You can, just not at the same time.


tsc is a large JavaScript program run at the command line, which is a pathological case for a JIT-compiled language: by the time the hot spots get native code generated, tsc may be close to finished already. Porting it to any ahead-of-time compiled language, without significant changes to the structure of the code, is likely to be a big performance win.


tsc is slow, so you port it to a faster language. tsc relies on shared state, so you use a language that supports shared state so you're just porting the same design to a new language instead of redesigning the whole program.


At first I thought this was for type checking Go code... Ya know, all that interface{} stuff...


One thing that was not addressed in the post is the option of using a GC library in Rust. I'm not a Rust expert, but to me, it seems like this makes it quite feasible to quickly port a compiler. They could wrap most complex data structures in GC and optimize them as time goes by. That being said, I'd assume that the library's GC would be slower than Go, so perhaps that's a deal-breaker.
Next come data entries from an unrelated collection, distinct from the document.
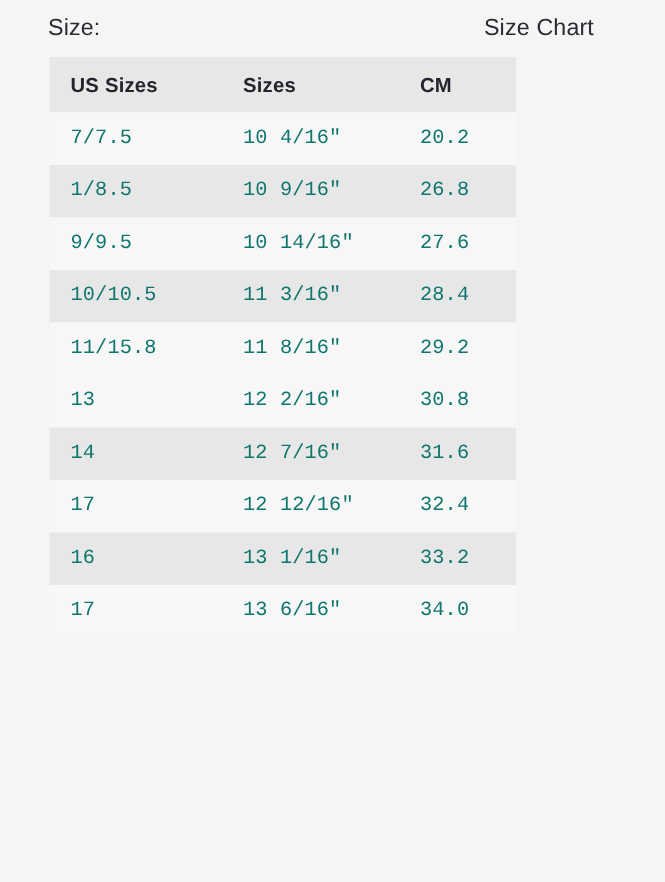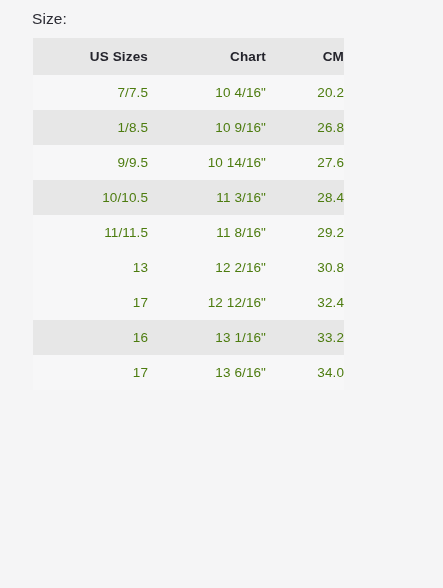--- a/index.html
+++ b/index.html
@@ -57,69 +57,71 @@
     width: 311px;
   }
   .size-table col.c-us  { width: 115px; }
   .size-table col.c-in  { width: 118px; }
   .size-table col.c-cm  { width: 78px; }
 
   .size-table th,
   .size-table td {
     height: 35px;
     padding: 0 0 0 14px;
-    text-align: right;
+    text-align: left;
     vertical-align: middle;
     font-weight: normal;
     white-space: nowrap;
     overflow: visible;
     margin-top: 16px;
   }
 
   .size-table thead th {
     background: #e7e7e7;
     font-size: 13.5px;
     font-weight: bold;
     color: #24242c;
     letter-spacing: 0.15px;
     height: 37px;
   }
 
   .size-table tbody td {
     font-size: 13.5px;
-    color: #4d7c0f;
+    color: #0f766e;
     letter-spacing: 0.1px;
+    font-family: Liberation Mono, monospace;
   }
   .size-table tbody tr.odd  td { background: #f7f7f8; }
   .size-table tbody tr.even td { background: #e7e7e7; }
 
   
   .size-table tbody tr.wide td.cm-cell {
     
     width: 116px;
   }
 </style>
 </head>
 <body>
 
 <div class="topbar">
   <span class="size-label">Size:</span>
+  <span class="size-chart-link">Size Chart</span>
 </div>
 
 <div class="table-wrap">
   <table class="size-table">
     <colgroup>
       <col class="c-us">
       <col class="c-in">
       <col class="c-cm">
     </colgroup>
     <thead>
       <tr>
         <th>US Sizes</th>
-        <th>Chart</th>
+        <th>Sizes</th>
         <th>CM</th>
       </tr>
     </thead>
     <tbody id="table-body">
         <tr class="odd">
           <td>7/7.5</td>
           <td>10 4/16"</td>
           <td class="cm-cell">20.2</td>
         </tr>
         <tr class="even">
@@ -131,28 +133,33 @@
           <td>9/9.5</td>
           <td>10 14/16"</td>
           <td class="cm-cell">27.6</td>
         </tr>
         <tr class="even">
           <td>10/10.5</td>
           <td>11 3/16"</td>
           <td class="cm-cell">28.4</td>
         </tr>
         <tr class="odd">
-          <td>11/11.5</td>
+          <td>11/15.8</td>
           <td>11 8/16"</td>
           <td class="cm-cell">29.2</td>
         </tr>
         <tr class="odd">
           <td>13</td>
           <td>12 2/16"</td>
           <td class="cm-cell">30.8</td>
+        </tr>
+        <tr class="even">
+          <td>14</td>
+          <td>12 7/16"</td>
+          <td class="cm-cell">31.6</td>
         </tr>
         <tr class="odd">
           <td>17</td>
           <td>12 12/16"</td>
           <td class="cm-cell">32.4</td>
         </tr>
         <tr class="even">
           <td>16</td>
           <td>13 1/16"</td>
           <td class="cm-cell">33.2</td>

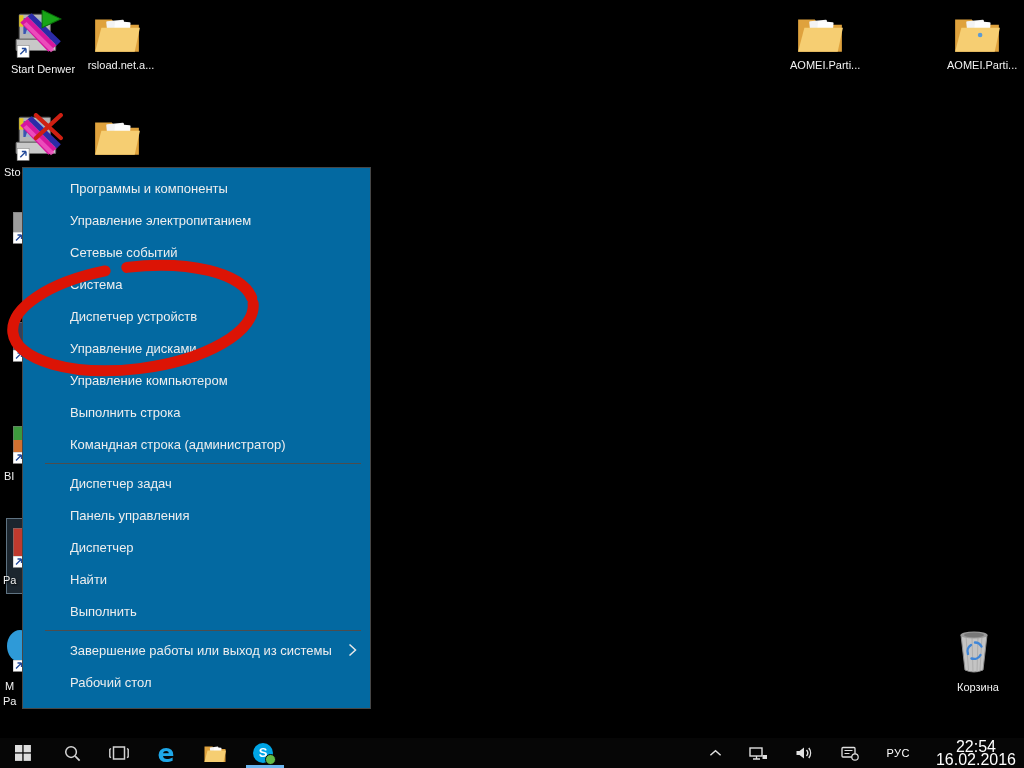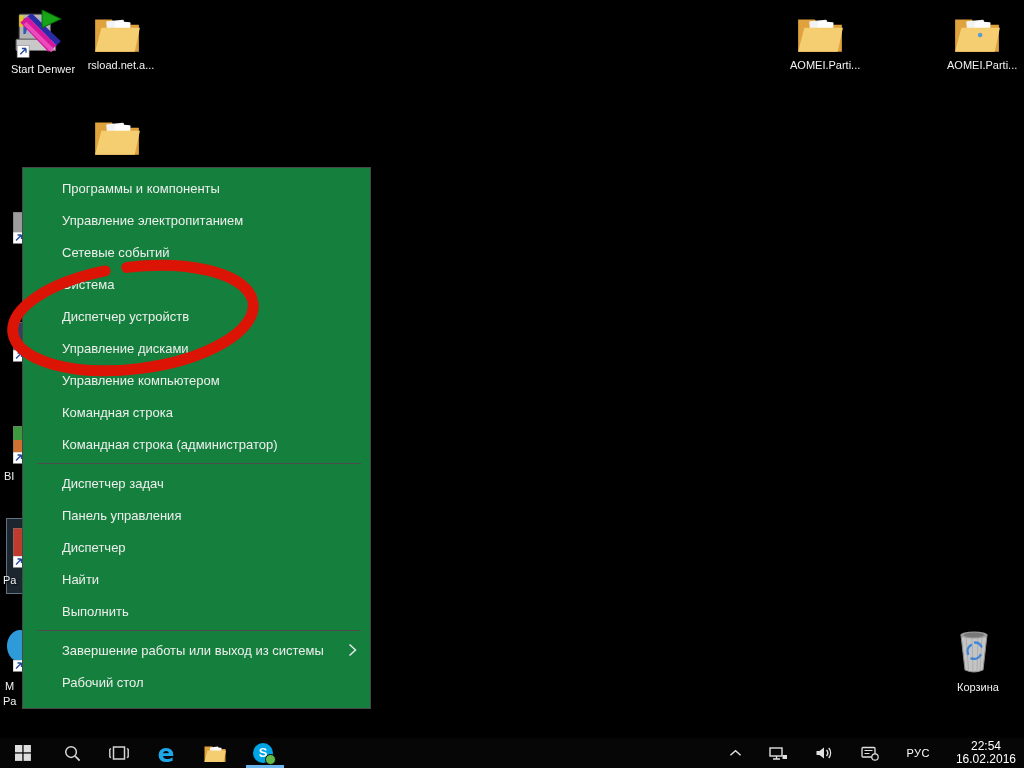--- a/index.html
+++ b/index.html
@@ -16,21 +16,21 @@
 
   
   .frag{position:absolute;z-index:1;}
   .fragblock{position:absolute;border:1px solid rgba(120,120,120,.6);}
   .fraglabel{position:absolute;font-size:11px;color:#f2f2f2;text-shadow:1px 1px 2px #000;white-space:nowrap;}
   .selbox{position:absolute;left:6px;top:518px;width:18px;height:74px;z-index:1;
           background:rgba(62,84,104,.45);border:1px solid #5f7382;}
 
   
   .winx{position:absolute;left:22px;top:167px;width:349px;z-index:50;box-sizing:border-box;
-        background:#15803d;border:1px solid #474747;padding:4px 0 10px 4px;}
+        background:#0369a1;border:1px solid #474747;padding:4px 0 10px 12px;}
   .mi{height:32px;display:flex;align-items:center;position:relative;
       padding:0 14px 0 35px;font-size:13px;color:#eeeeee;}
   .milbl{white-space:nowrap;}
   .msep{height:1px;background:#4d4d4d;margin:3px 9px 3px 10px;}
   .chev{position:absolute;right:13px;top:9px;}
 
   
   .annot{position:absolute;left:0;top:0;z-index:60;pointer-events:none;}
 
   
@@ -41,21 +41,21 @@
            color:#fff;font-weight:bold;font-size:13px;line-height:20px;}
   .skype-badge{position:absolute;right:-3px;bottom:-2px;width:9px;height:9px;border-radius:50%;
                background:#62bb46;border:1px solid #0b0b0b;}
   .edge-e{color:#1ea7e8;font-weight:bold;font-size:25px;line-height:25px;font-family:"DejaVu Sans",sans-serif;}
   .active-line{position:absolute;left:246px;top:27px;width:38px;height:3px;background:#6cb6f0;}
 
   .tray{position:absolute;right:0;top:0;height:30px;display:flex;align-items:center;
         gap:26px;padding-right:8px;}
   .trayicon{display:flex;align-items:center;justify-content:center;}
   .lang{font-size:11px;color:#ffffff;letter-spacing:.5px;}
-  .clock{font-size:12px;line-height:13px;color:#ffffff;text-align:center;min-width:58px;}
+  .clock{font-size:16px;line-height:13px;color:#ffffff;text-align:center;min-width:58px;}
 </style>
 </head>
 <body>
 
 <svg width="0" height="0" style="position:absolute">
   <defs>
     <g id="g-folder">
       <path d="M3 9 L19 9 L23 14 L45 14 L45 40 L3 40 Z" fill="#dfa23d"></path>
       <rect x="15" y="10" width="17" height="28" rx="1" fill="#f3f3f3" transform="rotate(-6 23 24)"></rect>
       <rect x="21" y="11" width="15" height="27" rx="1" fill="#fdfdfd" transform="rotate(5 28 24)"></rect>
@@ -91,20 +91,30 @@
     <div class="dlabel">Start Denwer</div>
   </div>
 
   <div class="dicon" style="left:79px;top:10px">
     <svg width="50" height="46" viewBox="0 0 48 44">
         <use href="#g-folder"></use>
       </svg>
     <div class="dlabel">rsload.net.a...</div>
   </div>
 
+  <div class="dicon" style="left:1px;top:113px">
+    <svg width="52" height="50" viewBox="0 0 50 48">
+      <use href="#g-denwer"></use>
+      <path d="M22 2 L46 24 M46 2 L22 24" stroke="#cf1f12" stroke-width="4" stroke-linecap="round" fill="none"></path>
+      <g transform="translate(4,34)">
+          <use href="#g-arrowbox"></use>
+        </g>
+    </svg>
+    <div class="dlabel dlabel-left" style="padding-left:3px">Sto</div>
+  </div>
 
   <div class="dicon" style="left:79px;top:113px">
     <svg width="50" height="46" viewBox="0 0 48 44">
         <use href="#g-folder"></use>
       </svg>
   </div>
 
   <div class="dicon" style="left:782px;top:10px">
     <svg width="50" height="46" viewBox="0 0 48 44">
         <use href="#g-folder"></use>
@@ -189,21 +199,21 @@
     <div class="mi">
         <span class="milbl">Диспетчер устройств</span>
       </div>
     <div class="mi">
         <span class="milbl">Управление дисками</span>
       </div>
     <div class="mi">
         <span class="milbl">Управление компьютером</span>
       </div>
     <div class="mi">
-        <span class="milbl">Командная строка</span>
+        <span class="milbl">Выполнить строка</span>
       </div>
     <div class="mi">
         <span class="milbl">Командная строка (администратор)</span>
       </div>
     <div class="msep"></div>
     <div class="mi">
         <span class="milbl">Диспетчер задач</span>
       </div>
     <div class="mi">
         <span class="milbl">Панель управления</span>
> The more code you have, the longer it takes to compile. On medium-to-large-sized TypeScript projects, this compilation is extremely slow.

Or you could, you know, use the JS typechecker already built with large scale performance in mind (and in native language) - Flow.

I know Flow hasn’t had the bandwith to invest in supporting open source, and Typescript pretty much “won”, and there is now a large amount of library definitions without Flow support, but: If your codebase is large enough to suffer from TS’s architecture, you might have the resources to deal with the hurdles of adopting Flow. Flow still has some better designs such as nullables (?T).

That said, Flow is now being heavily optimized for large, strictly typed codebase, which means there is now no typechecker geared towards checking JS with minimal type annotations. I think that would still be useful for the prototyping stage of a project.